我有以下数据框:
id<-c(1,1,1,1,1,3,3,3,3)
spent<-c(10,20,30,40,50,60,70,80,90)
date<-c("11-11-07","11-11-07","23-11-07","12-12-08","17-12-08","11-11-07","23-11-07","23- 11-07","16-01-08")

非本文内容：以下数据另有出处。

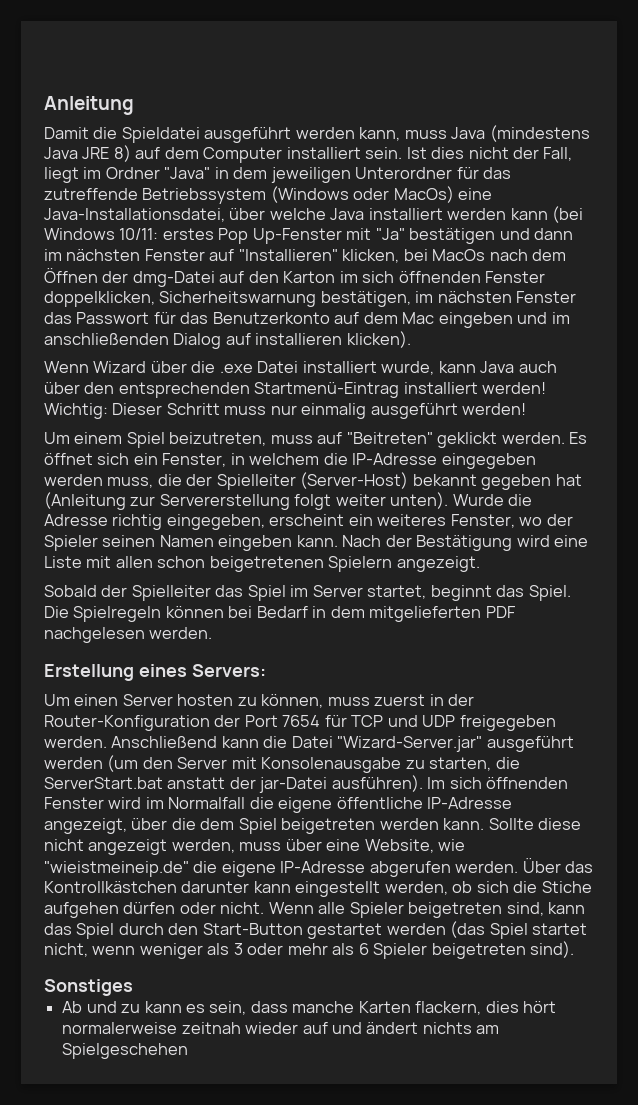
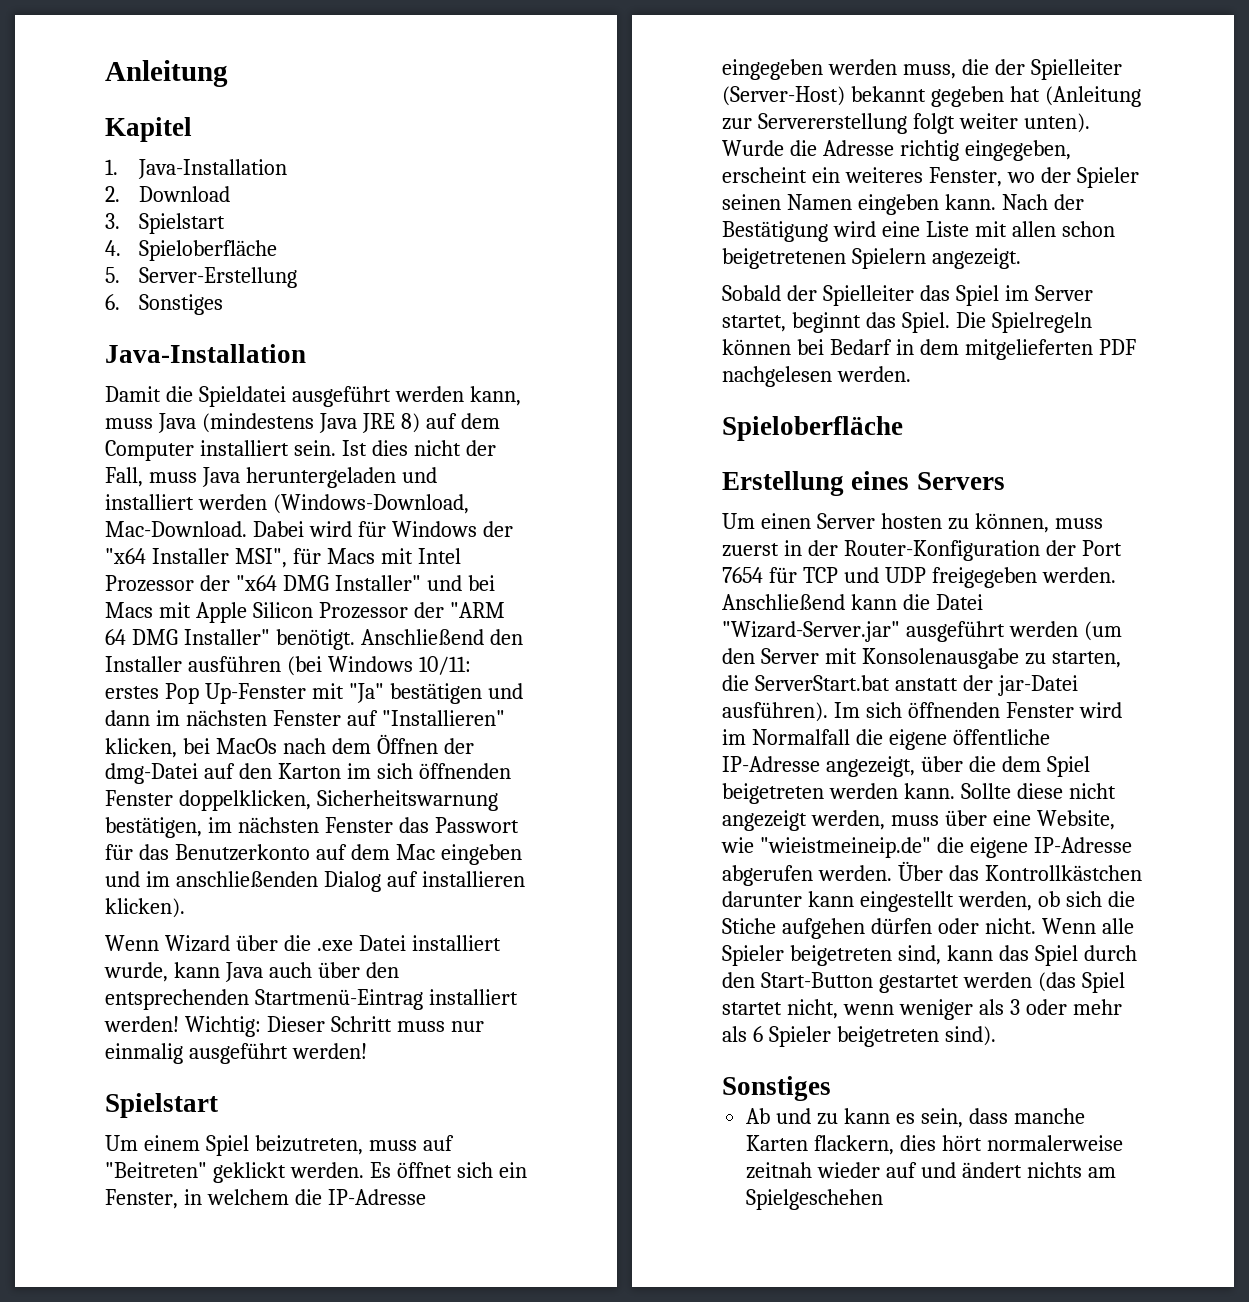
(134, 105) none -> [105,117,192,142] [105,159,288,179] [105,186,231,202] [105,213,226,234] [105,240,278,261] [105,267,298,288] [105,294,224,315] [105,344,306,363] // Kapitel // 1. Java-Installation // 2. Download // 3. Spielstart // 4. Spieloberfläche // 5. Server-Erstellung // 6. Sonstiges // Java-Installation
[44,167,512,183] [44,186,493,204] [44,208,548,222] liegt im Ordner "Java" in dem jeweiligen Unterordner für das zutreffende Betriebssystem (Windows oder MacOs) eine Java-Installationsdatei, über welche Java installiert werden kann -> [148,467,437,488] [105,494,469,514] [105,521,513,537] [105,548,461,568] [105,575,495,592] [105,602,505,623] [105,629,523,650] [105,656,281,672] muss Java heruntergeladen und installiert werden (Windows-Download, Mac-Download. Dabei wird für Windows der "x64 Installer MSI", für Macs mit Intel Prozessor der "x64 DMG Installer" und bei Macs mit Apple Silicon Prozessor der "ARM 64 DMG Installer" benötigt. Anschließend den Installer ausführen
(527, 409) none -> [105,1093,218,1118] // Spielstart
(213, 633) none -> [722,416,903,441] // Spieloberfläche
[191,664,266,677] Servers: -> [916,472,1005,490] Servers

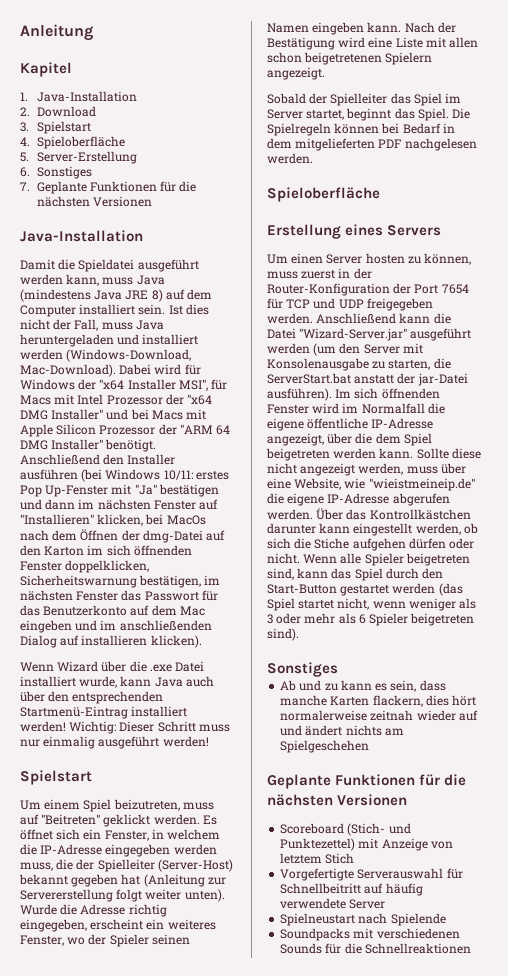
(224, 304) none -> [20,181,197,194] [36,196,152,207] // 7. Geplante Funktionen für die nächsten Versionen
[105,521,247,537] Mac-Download. -> [20,364,116,377] Mac-Download).
(884, 1199) none -> [267,774,467,789] [267,794,408,806] [280,823,411,836] [280,838,453,851] [280,853,355,864] [280,868,463,881] [280,883,423,896] [280,898,386,909] [280,913,446,926] [280,928,460,941] [280,943,471,954] // Geplante Funktionen für die nächsten Versionen // Scoreboard (Stich- und Punktezettel) mit Anzeige von letztem Stich // Vorgefertigte Serverauswahl für Schnellbeitritt auf häufig verwendete Server // Spielneustart nach Spielende // Soundpacks mit verschiedenen Sounds für die Schnellreaktionen

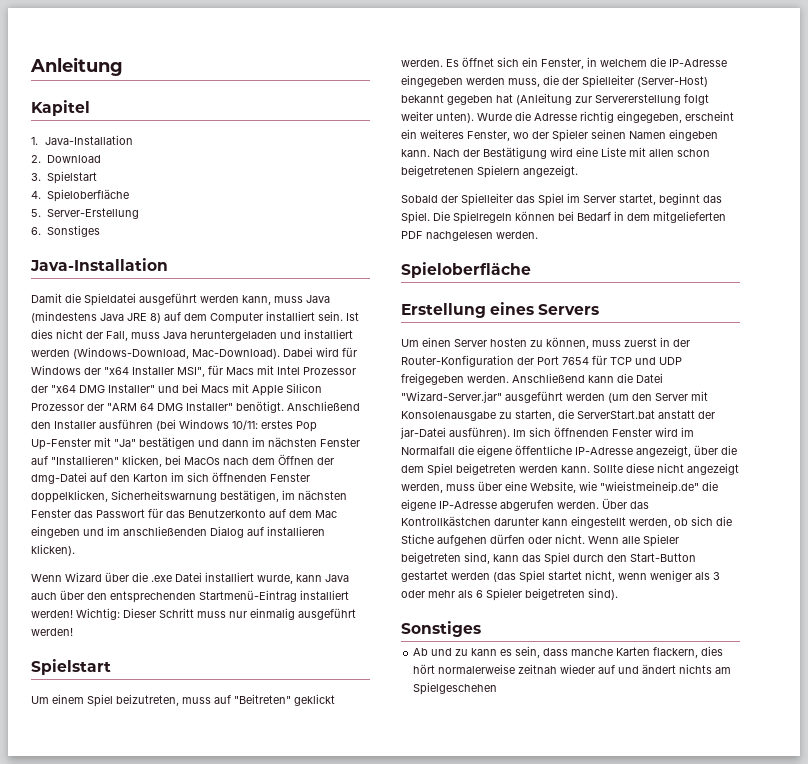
[20,181,197,194] [36,196,152,207] // 7. Geplante Funktionen für die nächsten Versionen -> (100, 231) none
[267,774,467,789] [267,794,408,806] [280,823,411,836] [280,838,453,851] [280,853,355,864] [280,868,463,881] [280,883,423,896] [280,898,386,909] [280,913,446,926] [280,928,460,941] [280,943,471,954] // Geplante Funktionen für die nächsten Versionen // Scoreboard (Stich- und Punktezettel) mit Anzeige von letztem Stich // Vorgefertigte Serverauswahl für Schnellbeitritt auf häufig verwendete Server // Spielneustart nach Spielende // Soundpacks mit verschiedenen Sounds für die Schnellreaktionen -> (498, 688) none

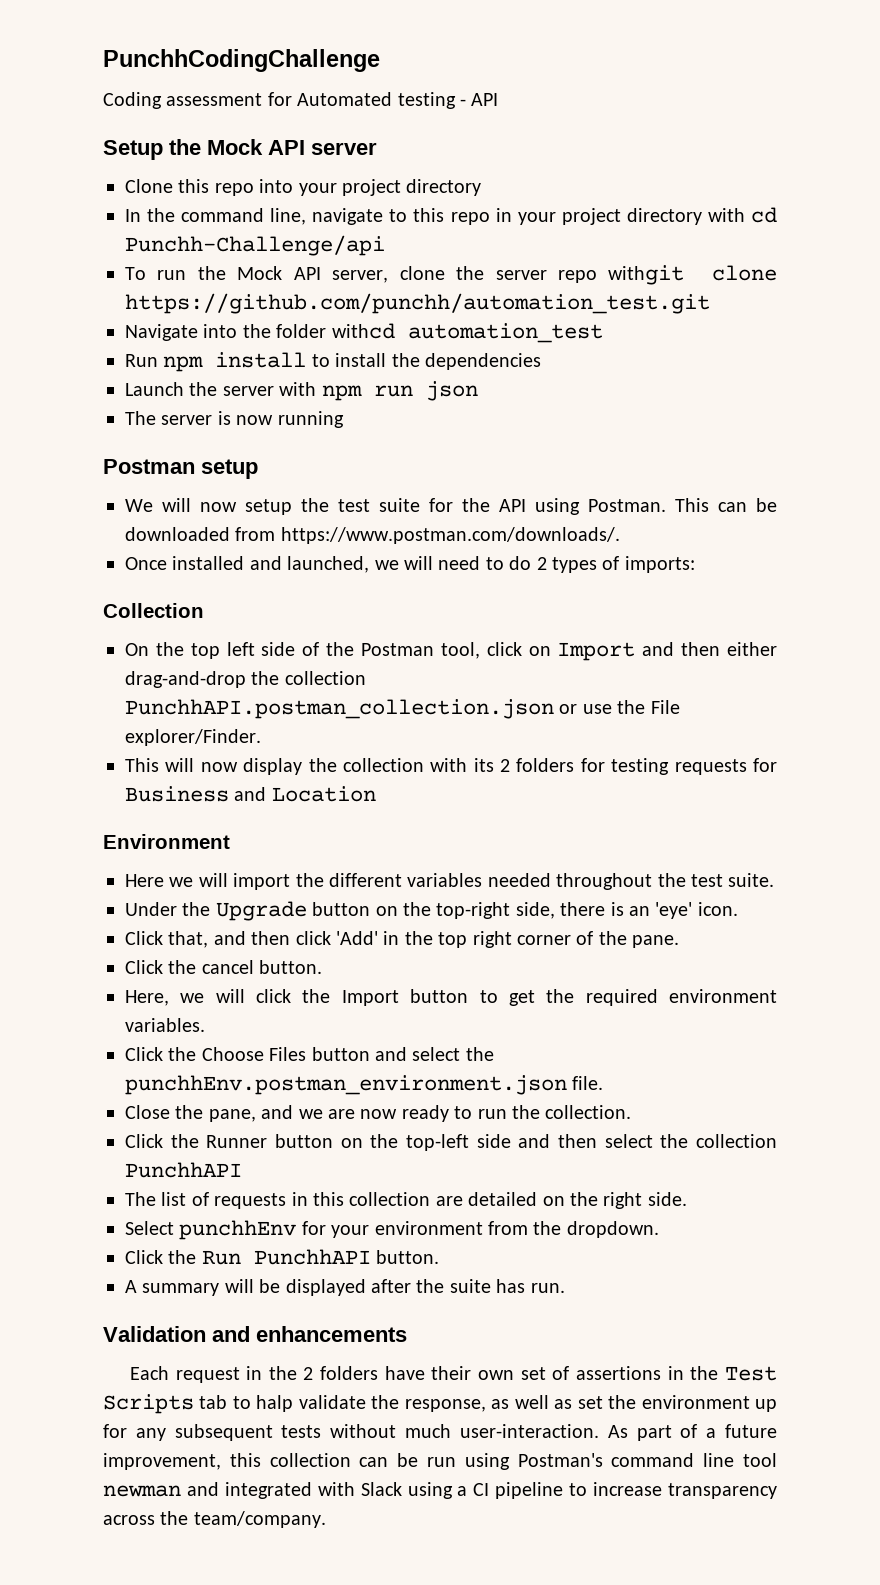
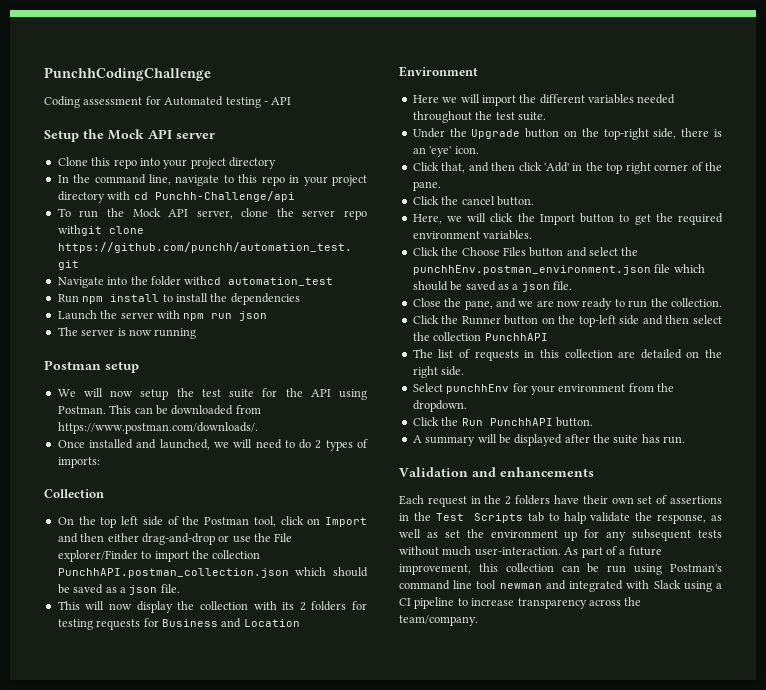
[251,671,366,685] [125,699,554,719] the collection PunchhAPI.postman_collection.json -> (215, 539) none
[125,729,261,746] explorer/Finder. -> [57,550,261,562] [57,567,368,578] [57,584,180,595] explorer/Finder to import the collection PunchhAPI.postman_collection.json which should be saved as a json file.
(567, 1085) none -> [654,264,705,273] [412,281,550,292] file which should be saved as a json

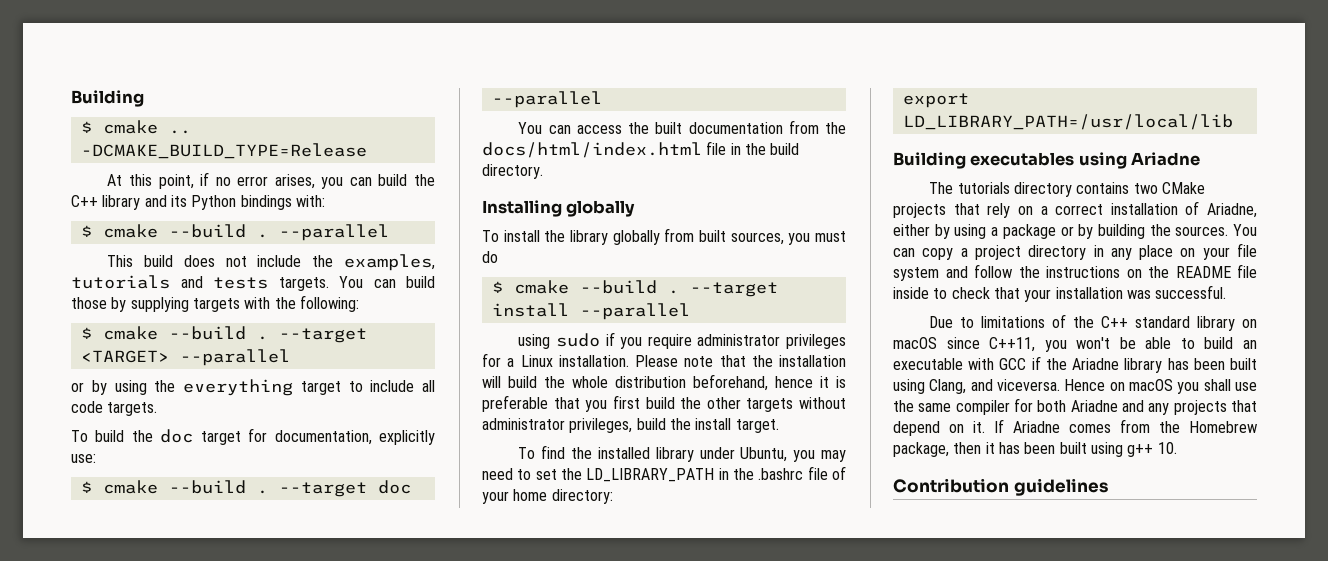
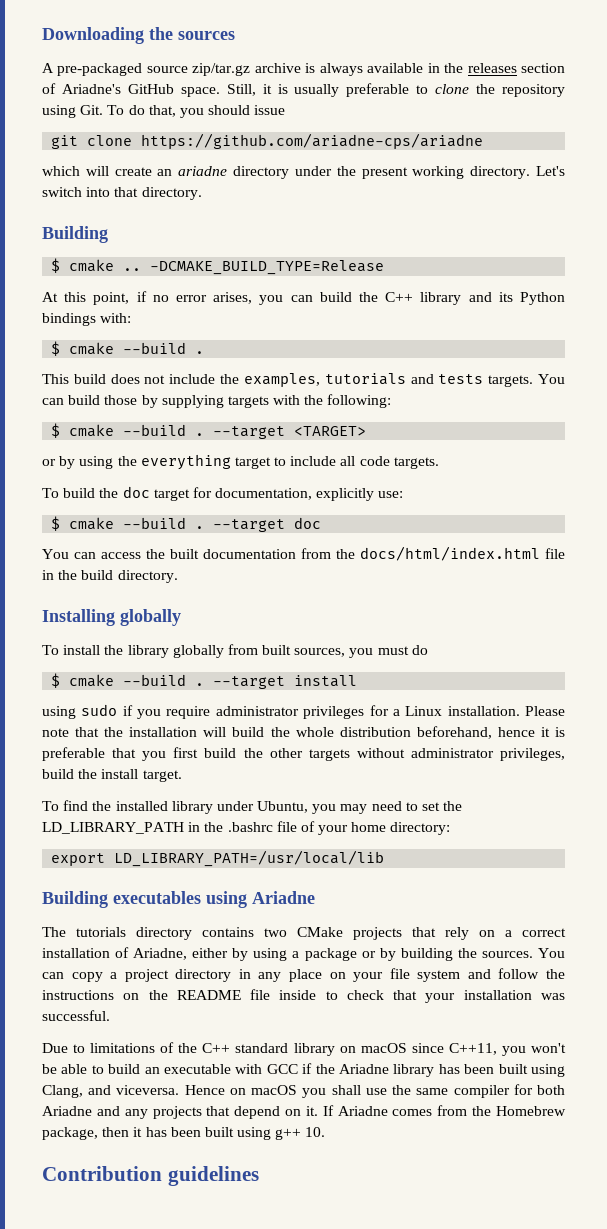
(71, 98) none -> [42,27,235,44] [42,63,565,76] [42,83,565,97] [42,105,286,118] [51,133,484,149] [42,166,565,179] [42,187,202,200] Downloading the sources // A pre-packaged source zip/tar.gz archive is always available in the releases section of Ariadne's GitHub space. Still, it is usually preferable to clone the repository using Git. To do that, you should issue // git clone https://github.com/ariadne-cps/ariadne // which will create an ariadne directory under the present working directory. Let's switch into that directory. //
[278,224,389,241] --parallel -> (205, 352) none
[179,349,290,366] --parallel -> (367, 431) none
[491,91,602,108] --parallel -> (322, 523) none
[579,303,690,320] --parallel -> (358, 681) none

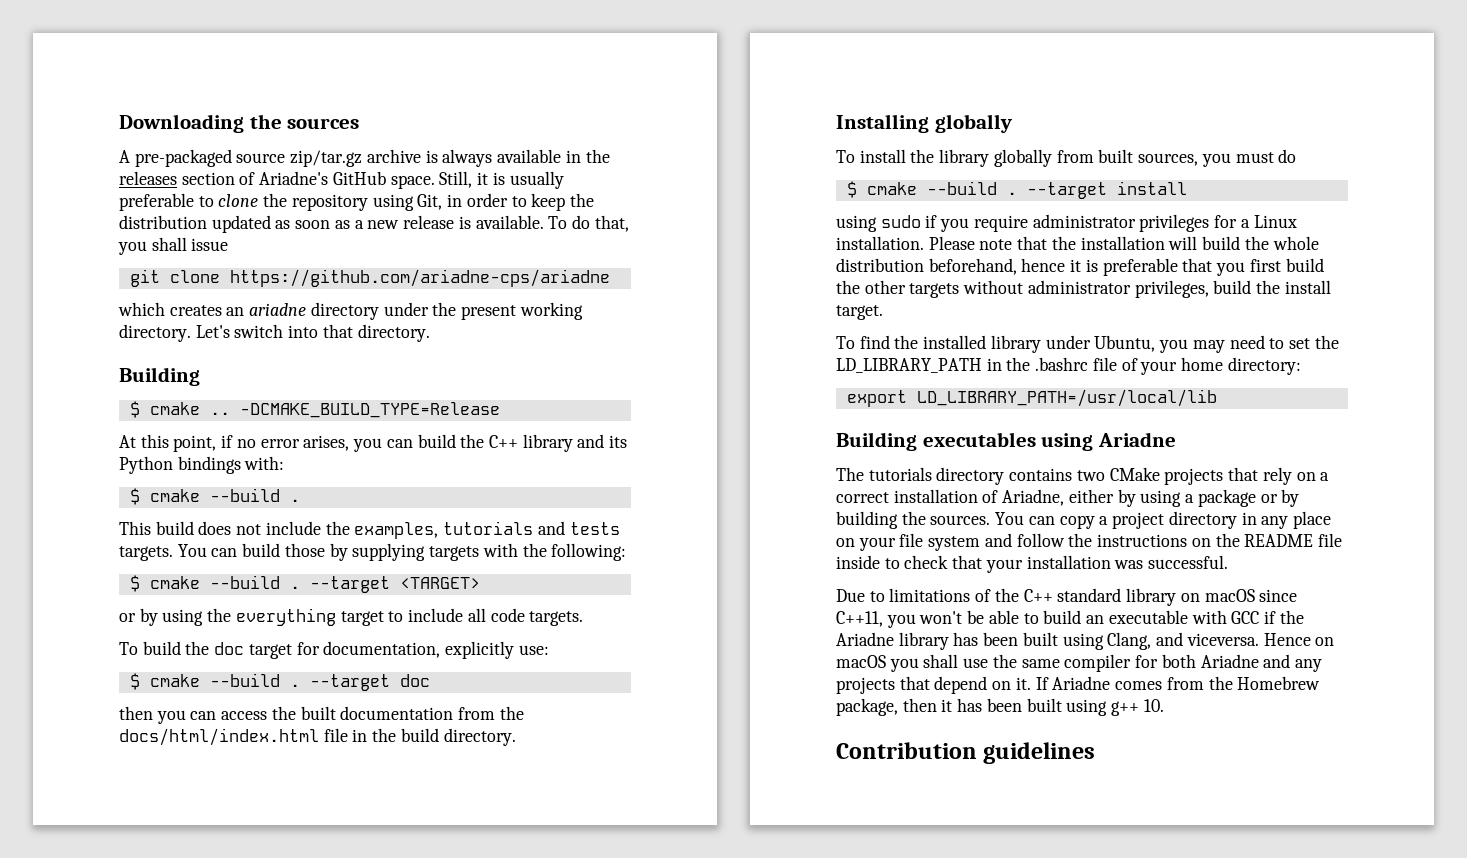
[80,105,104,115] Git. -> [417,193,594,211] [119,215,544,233] Git, in order to keep the distribution updated as soon as a new release is available.
[208,105,251,115] should -> [151,237,187,251] shall
[85,166,152,176] will create -> [169,305,222,316] creates
[42,549,69,559] You -> [119,706,186,724] then you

df<-data.frame(id,date,spent)
df$date2<-as.Date(as.character(df$date), format = "%d-%m-%y")
id date spent date2
1 1 11-11-07 10 2007-11-11
2 1 11-11-07 20 2007-11-11
3 1 23-11-07 30 2007-11-23
4 1 12-12-08 40 2008-12-12
5 1 17-12-08 50 2008-12-17
6 3 11-11-07 60 2007-11-11
7 3 23-11-07 70 2007-11-23
8 3 23-11-07 80 2007-11-23
9 3 16-01-08 90 2008-01-16
我需要每天按spent计算总和id,并将其包含在框架工作中,如下所示:
id date spent date2 sum.spent
1 1 11-11-07 10 2007-11-11 10
2 1 11-11-07 20 2007-11-11 30
3 1 23-11-07 30 2007-11-23 30
4 1 12-12-08 40 2008-12-12 40
5 1 17-12-08 50 2008-12-17 50
6 3 11-11-07 60 2007-11-11 60
7 3 23-11-07 70 2007-11-23 70
8 3 23-11-07 80 2007-11-23 150
9 3 16-01-08 90 2008-01-16 90
以下脚本运行良好(除了第一行并不重要):
df$spent2<-NA
for (a in 2:9)
if (df[a,1]==df[a-1,1]&& df[a,4]==df[a-1,4])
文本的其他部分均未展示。